Jordan played no fewer than three different characters over the span of his three-season guest stints on AHS, beginning in 2013 in American Horror Story: Coven (as Quentin Fleming) and continuing in 2016 with American Horror Story: Roanoke (as the psychic Cricket Marlowe). Jordan returned to the Ryan Murphy-created series once more in 2019 for a four-episode run as Courtney, a punked-out ghost (and rock ’n’ roll veteran) in American Horror Story: 1984.
Horror, in fact, was a regular playground for Jordan, who previously made his biggest scary splash in 1993’s Friday the 13th: Jason Goes to Hell as Shelby B., a hapless fry cook who gets a gruesome face full of greasy murder. Jordan would go on to star in several lower-profile horror projects, including 2004’s Madhouse (as Dr. Morton), 2007’s Undead or Alive: A Zombedy (as Padre), 2010’s Demonic Toys: Personal Demons (as Prof. Butterfield), and 2016’s Fear, Inc. (as Judson).
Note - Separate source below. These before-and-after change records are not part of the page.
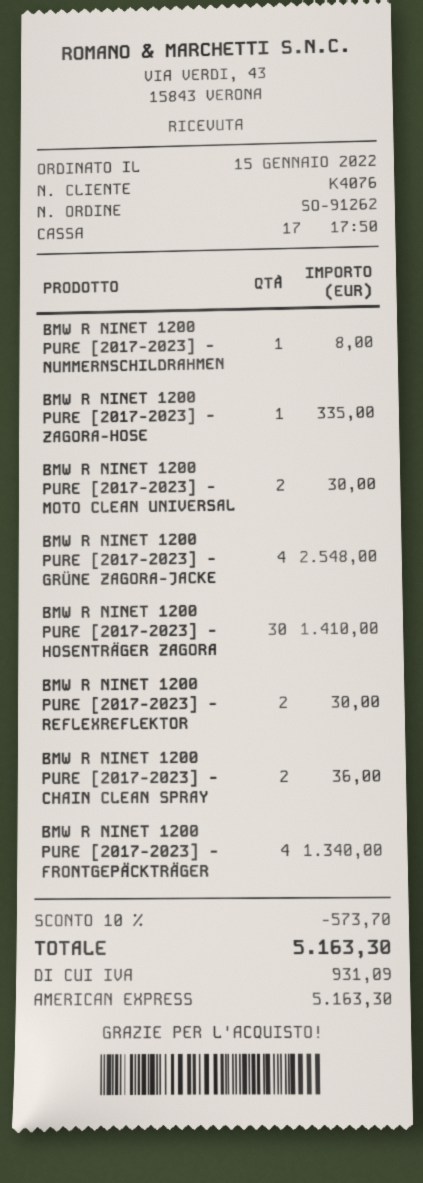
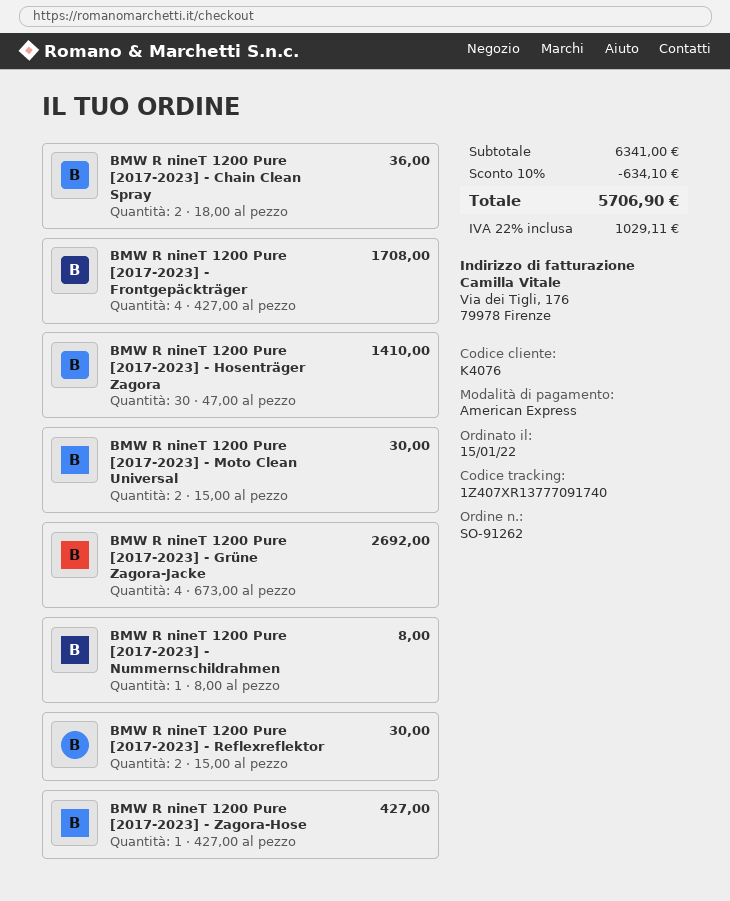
BMW R NINET 1200 PURE [2017-2023] - ZAGORA-HOSE: 1 for 335.00 -> 1 for 427.00
BMW R NINET 1200 PURE [2017-2023] - GRÜNE ZAGORA-JACKE: 4 for 2548.00 -> 4 for 2692.00
BMW R NINET 1200 PURE [2017-2023] - FRONTGEPÄCKTRÄGER: 4 for 1340.00 -> 4 for 1708.00
discount: 10% = 573.70 -> 10% = 634.10
tax: 931.09 -> 1029.11
total: 5163.30 -> 5706.90

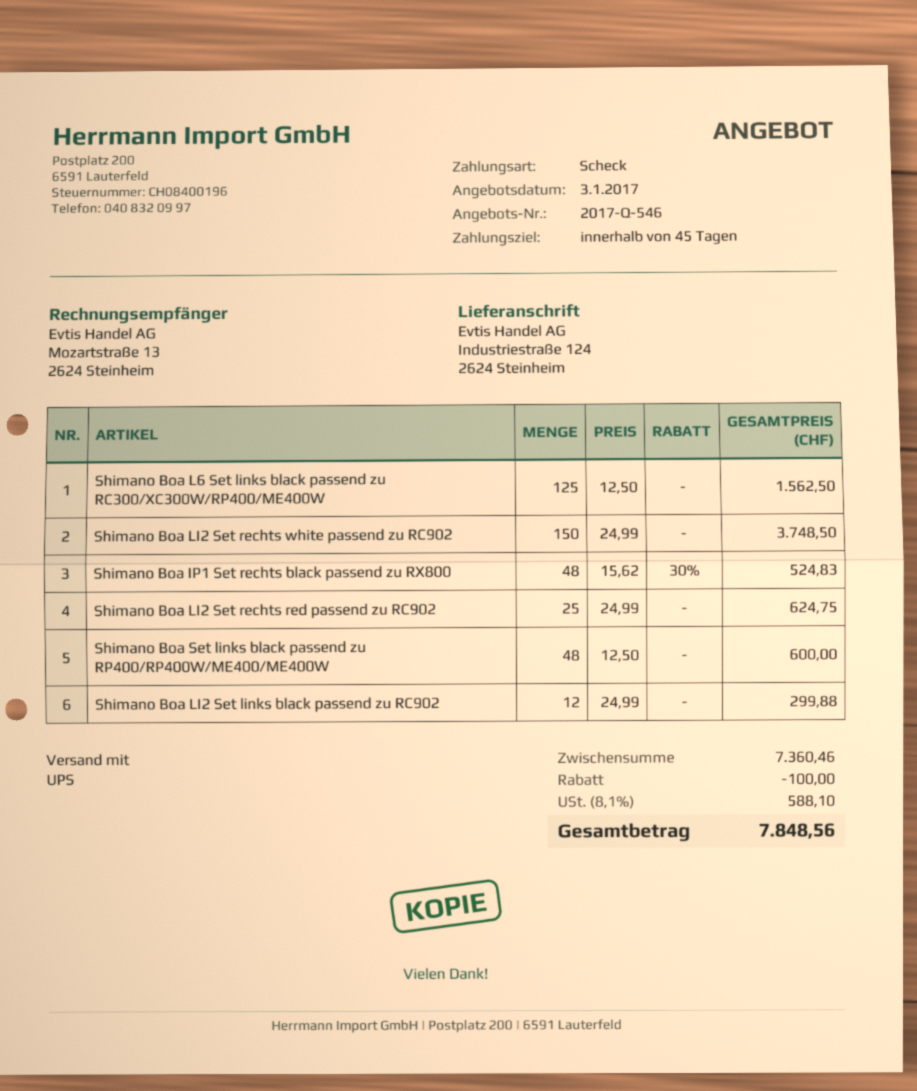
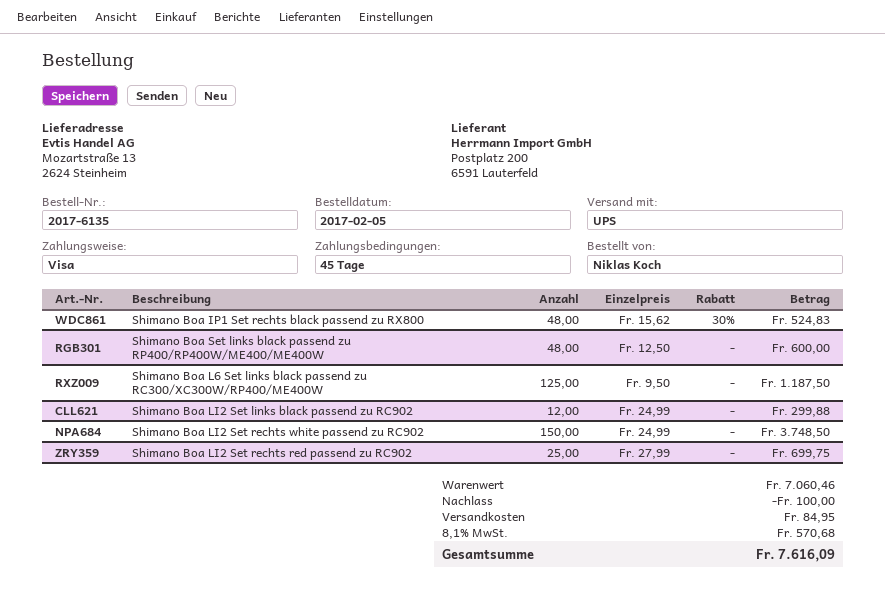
payment method: cheque -> Visa
ship to: Industriestraße 124, 2624 Steinheim -> Mozartstraße 13, 2624 Steinheim
Shimano Boa L6 Set links black passend zu RC300/XC300W/RP400/ME400W: 125 x 12.50 = 1562.50 -> 125 x 9.50 = 1187.50
Shimano Boa LI2 Set rechts red passend zu RC902: 25 x 24.99 = 624.75 -> 25 x 27.99 = 699.75
subtotal: 7360.46 -> 7060.46
shipping: none -> 84.95
tax: 8.1% = 588.10 -> 8.1% = 570.68
total: 7848.56 -> 7616.09

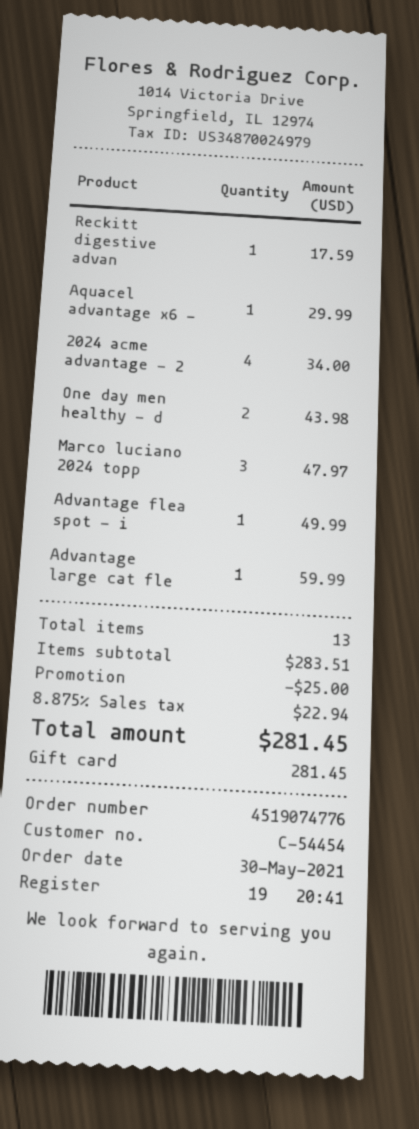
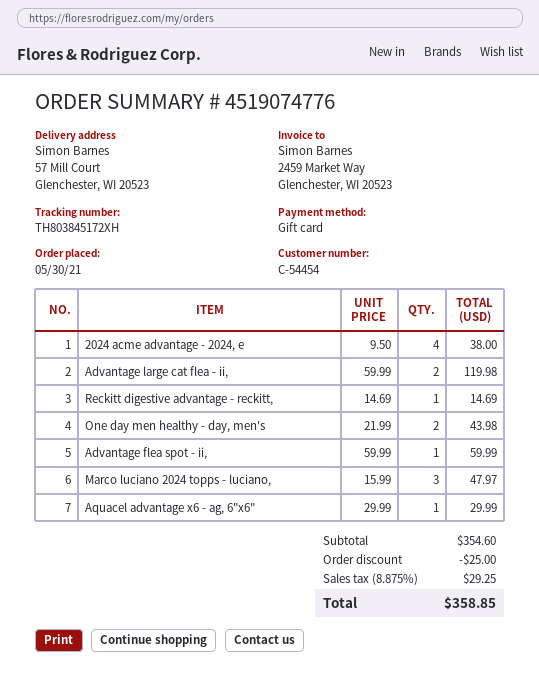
Reckitt digestive advan: 1 for 17.59 -> 1 for 14.69
2024 acme advantage - 2: 4 for 34.00 -> 4 for 38.00
Advantage flea spot - i: 1 for 49.99 -> 1 for 59.99
Advantage large cat fle: 1 for 59.99 -> 2 for 119.98
subtotal: 283.51 -> 354.60
tax: 8.875% = 22.94 -> 8.875% = 29.25
total: 281.45 -> 358.85

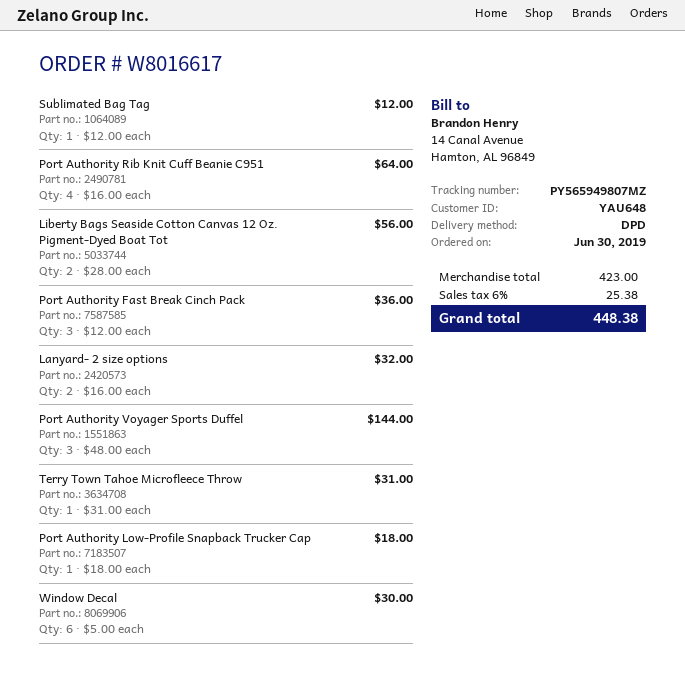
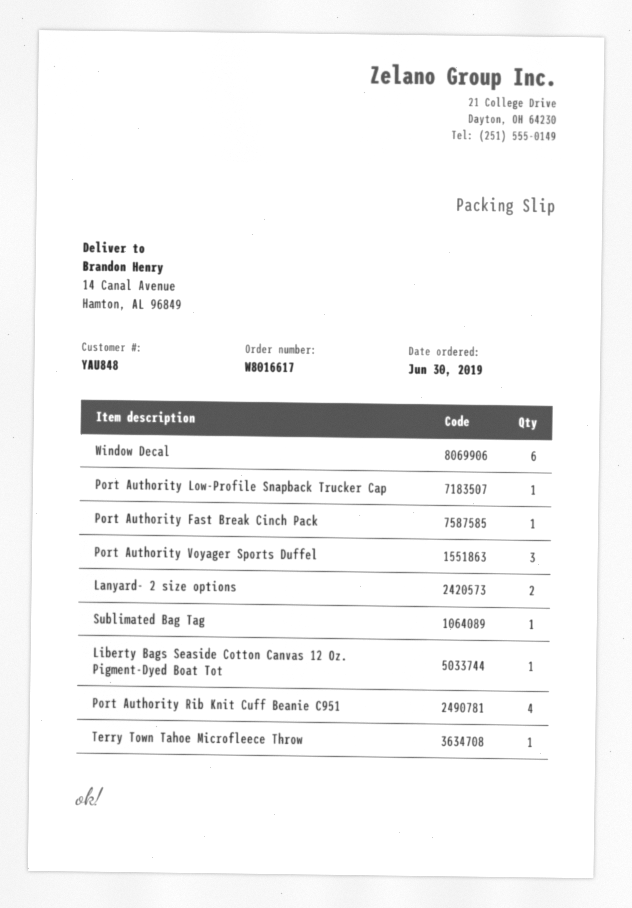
customer number: YAU648 -> YAU848
Liberty Bags Seaside Cotton Canvas 12 Oz. Pigment-Dyed Boat Tot: 2 -> 1
Port Authority Fast Break Cinch Pack: 3 -> 1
Even before landing larger parts in lighter series like Will & Grace, Ugly Betty, and Call me Kat, Jordan already had been showing up in genre television since first appearing in a small role in the short-lived CBS adventure series The Wizard in 1986. Jordan took on a pair of separate character appearances in the mid-1990s on Lois & Clark: The New Adventures of Superman (first as Alan Morris aka The Invisible Man; and later as William Wallace Webster Waldecker aka Resplendent Man), and walked on for a one-episode 1996 appearance on Star Trek: Voyager as Kol, a nefarious Ferengi who’d previously been portrayed in the series by a different actor in a non-speaking role.
In 1997, Jordan tackled a small part (as Boyd Butane) in the TV incarnation of sci-fi comedy Weird Science, and later took on similar guest roles in turn-of-the-millennium genre series FreakyLinks and Sabrina, the Teenage Witch. His TV career was in full stride at the time, with tons of guest appearances in major comedies including Ally McBeal (alongside Calista Flockhart), Dharma & Greg (with Jenna Elfman), and Caroline in the City (opposite Leah Thompson), to name but a few.
Keeping up his small-screen appearances through the 2000s and beyond, Jordan never strayed too far from a good genre role: He voiced a character for a 2013 episode of Supernatural, frequently collaborated with Murphy on successive AHS seasons, and memorably portrayed Benjamin Franklin in a hilarious pop-in from the past in SYFY’s The Last Sharknado: It’s About Time (2018).
A native southerner from Tennessee, Jordan went west in the early 1980s to seek his fortune as an actor, finding rapid success with his distinctive 4’11' frame and natural gift for sharing with the camera his enormously ebullient personality. Via Variety, Jordan passed away on Oct. 24 after being involved in a vehicle accident in Hollywood.